At the time of conscription, nearly 12% of the men were underweight and almost 81% were of normal weight. About 5% were moderately overweight, 1.5% were very overweight and 1% were obese.

The scientists, publishing in the journal Gut – which is part of the British Medical Journal group, found that over the average 35 years of follow-up, 885 of the men developed bowel cancer, 384 of which were rectal cancers. Those who were very overweight, with a BMI ranging between 27.5 and 30 (normal BMI is 18.5 to 25), were twice as likely to develop bowel cancer.

Those who were obese in young adulthood, classified as having a BMI over 30, had 2.38 times the risk of developing bowel cancer as those who were of normal weight when they were recruited.

Systemic inflammation also raised the young men’s chances of getting bowel cancer. Inflammation is part of the body’s response to infection and wounds and important to the healing process.
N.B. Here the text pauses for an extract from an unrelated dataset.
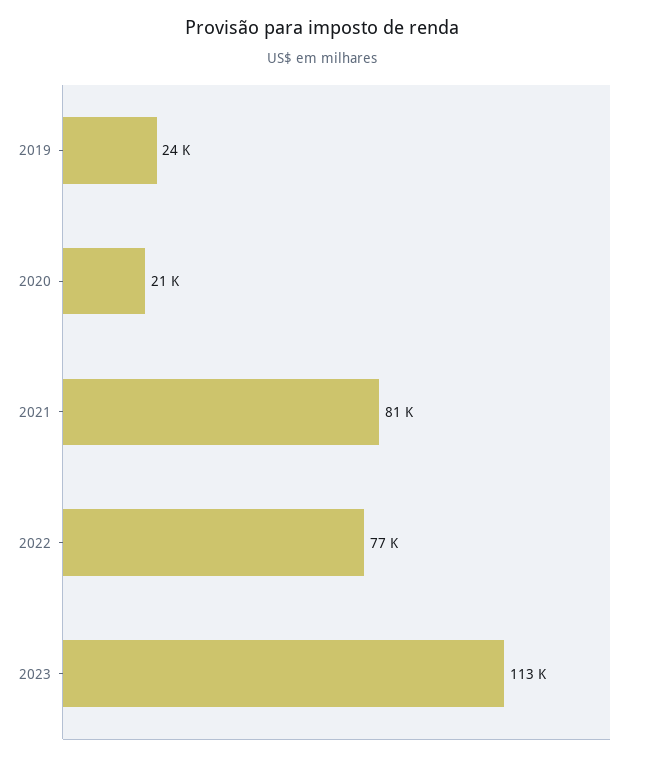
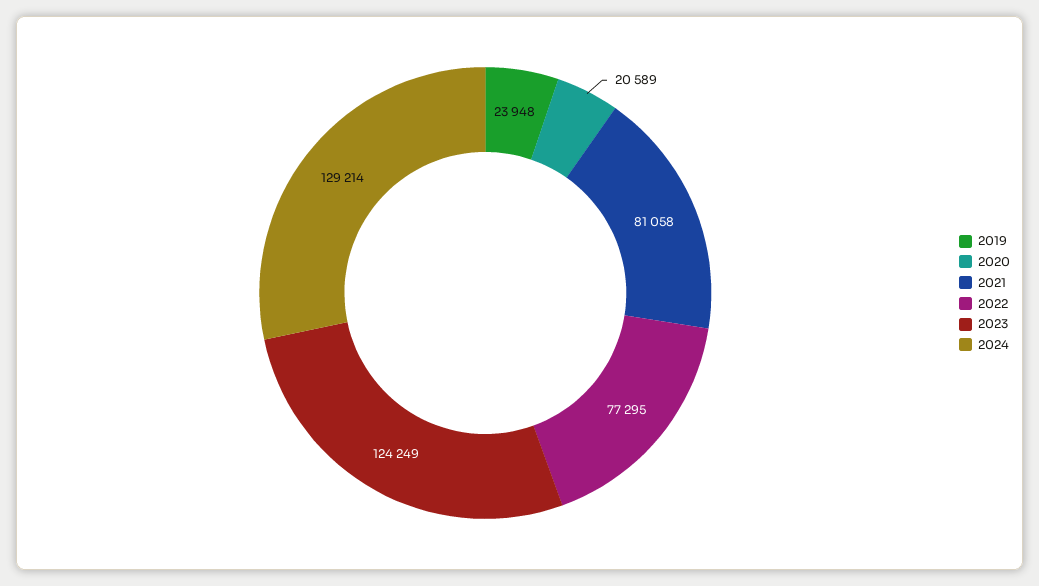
2023: 113000 -> 124249
2024: none -> 129214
But chronic inflammation is linked to diseases including cancers, although why it happens is not well understood. Those with a high inflammation rate in the ESR test had a 65% greater chance of bowel cancer than those with a low rate.

However, not all the men who were obese had a high score in the ESR test, which suggests, say the scientists, that the effect of obesity on bowel cancer is not necessarily through inflammation as measured by ESR.

Bowel cancer is the third most common cancer in men worldwide, says the paper, but little is known about the factors early in life that may lead to an increased risk of developing it. “Late adolescence marks the transition from childhood to adulthood and is a period of accelerated growth, especially among men,” it says. “Thus, this period may represent a critical window for exposure susceptibility among men.”